Task details >> Give back, unchanged, each line from the one containing "[926,710,978,728] 하였음 ->" through the last line of the entries below.

Data extracts >>
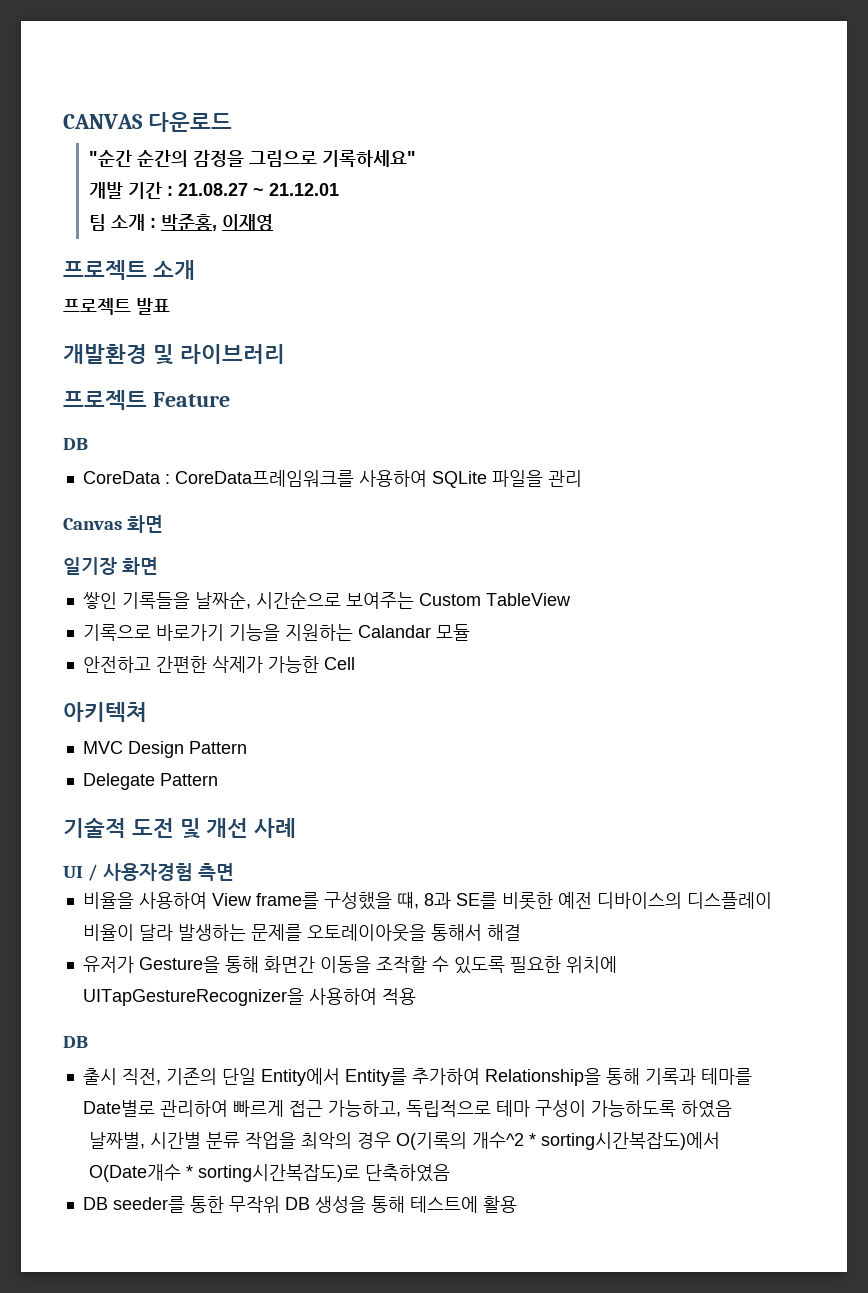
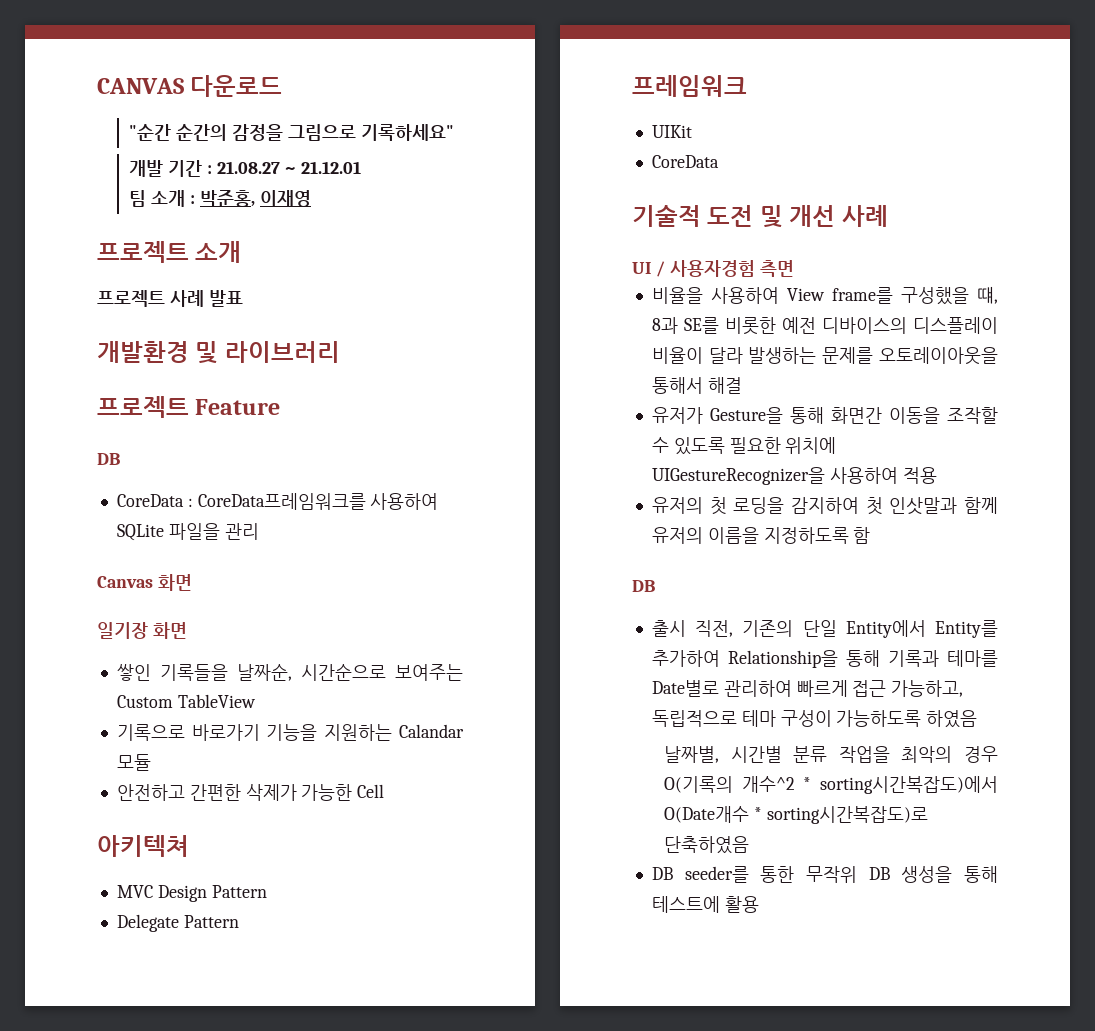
(131, 306) none -> [169,290,204,307] 사례
(218, 779) none -> [632,75,747,97] [651,125,692,138] [651,155,719,168] // 프레임워크 // UIKit // CoreData
[82,988,304,1006] UITapGestureRecognizer을 -> [651,467,825,485] UIGestureRecognizer을
(416, 996) none -> [651,497,998,515] [651,527,871,544] // 유저의 첫 로딩을 감지하여 첫 인삿말과 함께 유저의 이름을 지정하도록 함

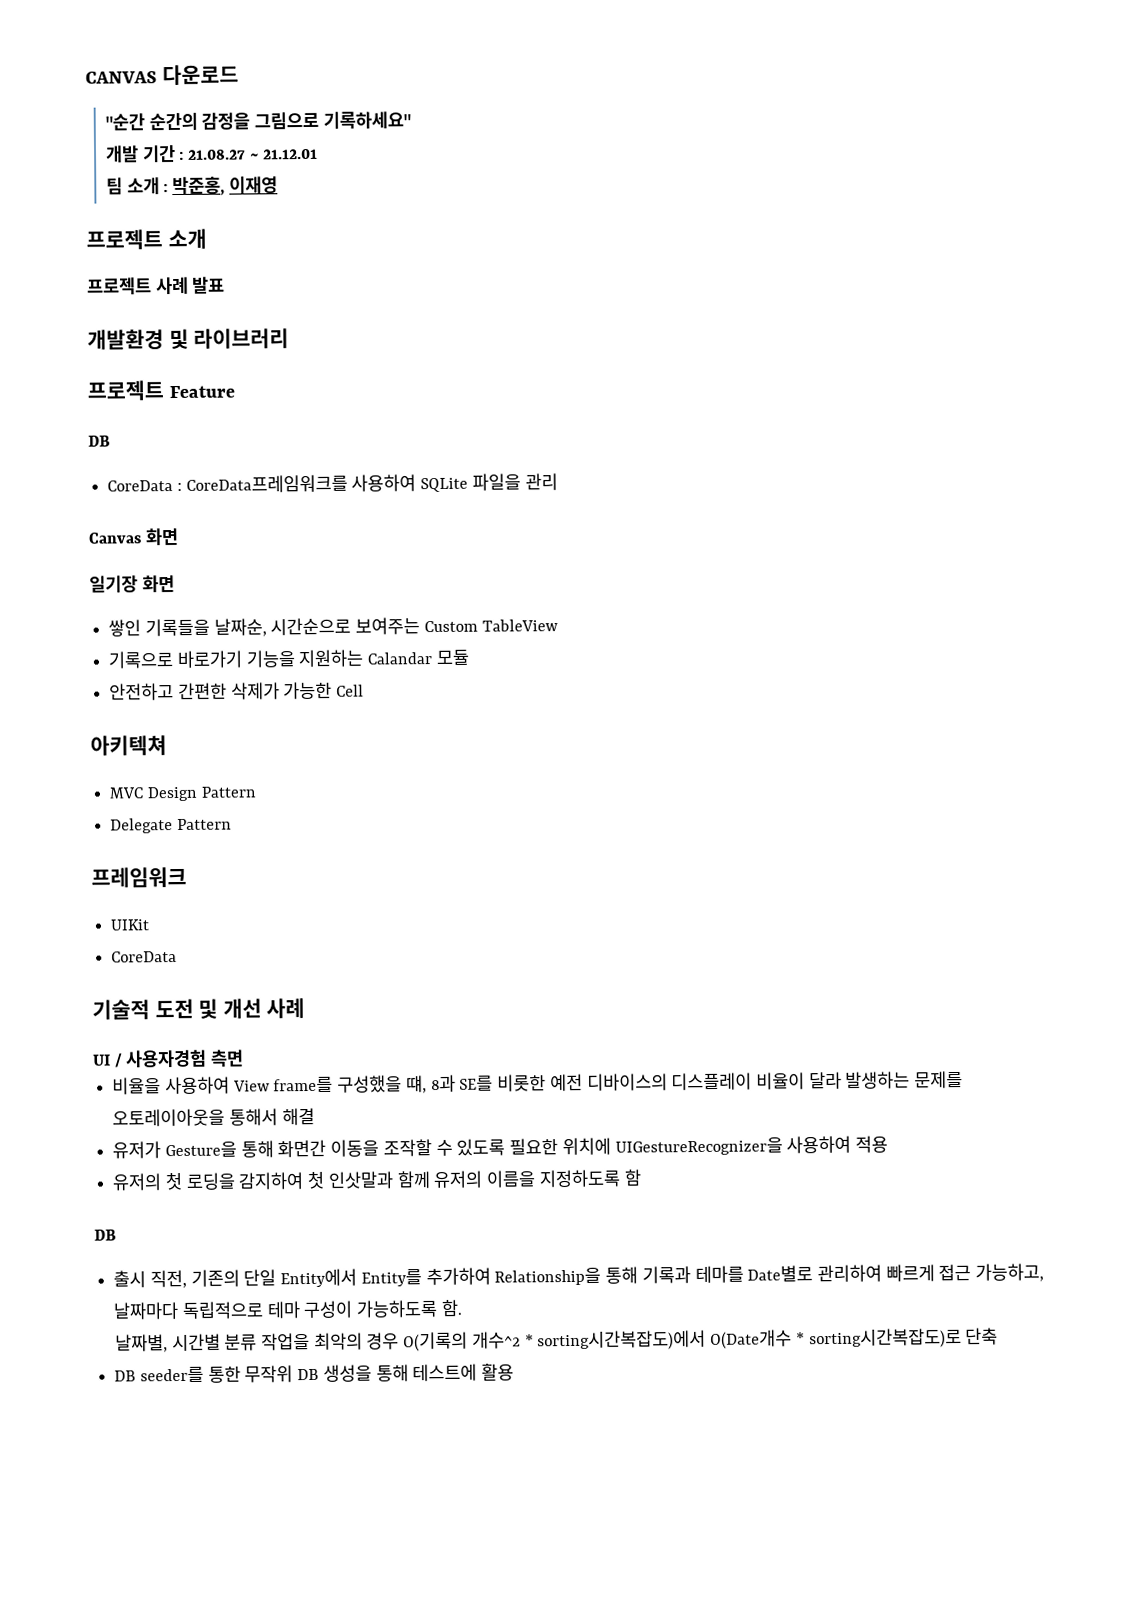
(964, 688) none -> [113,1302,179,1320] 날짜마다
[926,710,978,728] 하였음 -> [440,1299,462,1317] 함.
[664,836,750,854] 단축하였음 -> [965,1327,999,1345] 단축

Answer for the task >>
[926,710,978,728] 하였음 -> [440,1299,462,1317] 함.
[664,836,750,854] 단축하였음 -> [965,1327,999,1345] 단축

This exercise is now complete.